The SDECE also attempted to arm opposition figures in Guinea and organise them into paramilitaries that would lead to civil war. However, the operation suffered a number of leaks, and soon, Guinea issued a number of official complaints against France. On 10 May 1960, the Senegalese police seized a large weapons shipment headed for Guinea—a weapons shipment that had been organised by the French government under Opération Persil. The Senegalese government, headed by Prime Minister Mamadou Dia, launched an official investigation into the affair and sent an official complaint to the French government. The French government later abandoned the operation.
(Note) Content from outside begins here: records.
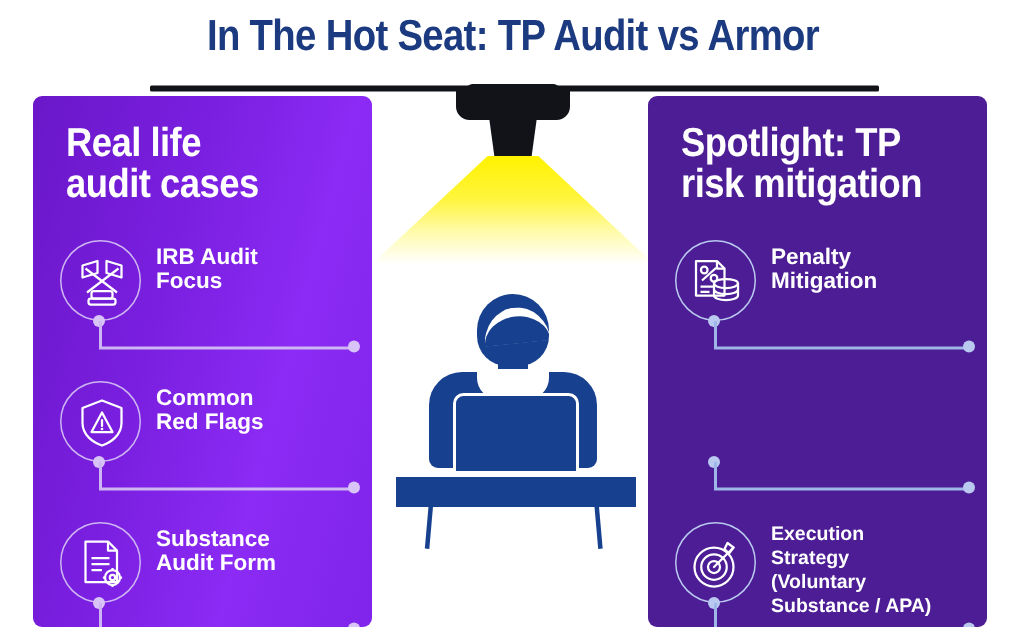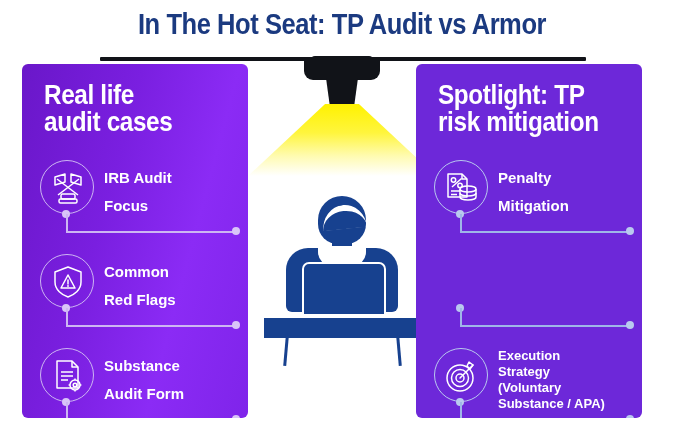--- a/index.html
+++ b/index.html
@@ -101,8 +101,8 @@
     background:linear-gradient(105deg,#6a17c9 0%,#7a1fe0 38%,#8b2bf5 68%,#7f24ea 100%);
   }
   .panel-right{
-    left:416px;
-    background:#6d28d9;
+    left:432px;
+    background:#4c1d95;
   }
   .panel-head{
     position:absolute;left:22px;top:18px;

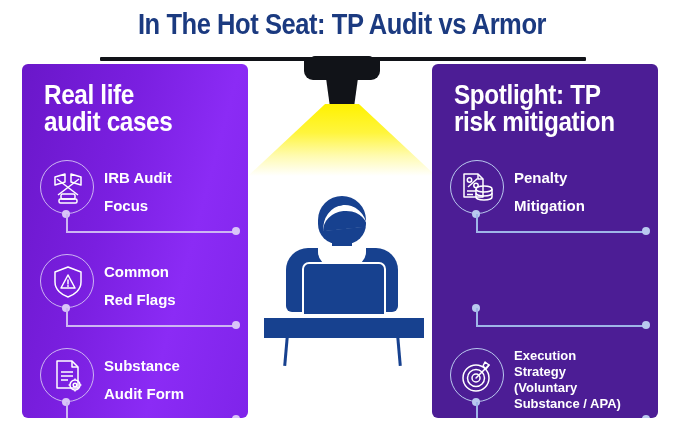--- a/index.html
+++ b/index.html
@@ -123,7 +123,7 @@
   .row .ico svg{position:absolute;left:10px;top:10px;}
   .row .lbl{
     position:absolute;left:64px;top:4px;width:140px;
-    font-size:15px;line-height:28px;font-weight:bold;color:#ffffff;
+    font-size:15px;line-height:16px;font-weight:bold;color:#ffffff;
     white-space:pre-line;
   }
   .row .lbl.small{font-size:13px;line-height:16px;top:0;}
According to Maurice Robert, then director of the SDECE’s African section, France launched a series of covert actions employing local mercenaries “with the aim of creating a climate of insecurity and, if possible, overthrowing Sékou Touré.” Maurice Robert confessed in an interview released in 2004:We had to destabilize Sékou Touré, make him vulnerable and unpopular, and facilitate the opposition's seizure of power. (…) An operation of this scale involves several phases: gathering and analyzing intelligence, developing an action plan based on this intelligence, studying and implementing logistical resources, and adopting measures to carry out the plan. (…) With the help of Guinean exiles who had taken refuge in Senegal, we also organized opposition guerrilla groups in the Fouta Djallon region. These groups were led by French experts in clandestine operations. We armed and trained these Guinean opposition members, many of whom were Fulani, to create a climate of insecurity in Guinea and, if possible, to overthrow Sékou Touré. (…) Among these destabilizing actions, I can cite the “Persil” operation, for example, which consisted of introducing a large quantity of counterfeit Guinean banknotes into the country with the aim of destabilizing the economy.Robert later described the operation as “a total success,” claiming that Guinea’s already fragile economy “never fully recovered.” He maintained that the goal of Opération Persil was not merely to punish Touré for breaking with France, but to prevent the Soviet Union and other Eastern bloc countries from gaining a foothold in Guinea and using it as a base for spreading communist influence in West Africa.

== Aftermath and legacy ==
The consequences of Opération Persil were long-lasting. Guinea’s currency suffered severe depreciation, and the prices of essential goods rose sharply. Despite these setbacks, the Guinean government maintained its monetary independence, renaming its currency the 'syli' between 1972 and 1986, and refused to rejoin the franc zone. Diplomatic relations between Guinea and France continued to deteriorate and were formally severed in November 1965. They were not restored until 14 July 1975, following the deaths of Charles de Gaulle and his successor Georges Pompidou, and the political departure of Jacques Foccart.

The eventual failure of the operation to overthrow the Guinean government ultimately led to Touré cracking down against political dissidents and those opposed to Guinean independence. It also solidified Touré relationship with the Eastern bloc countries.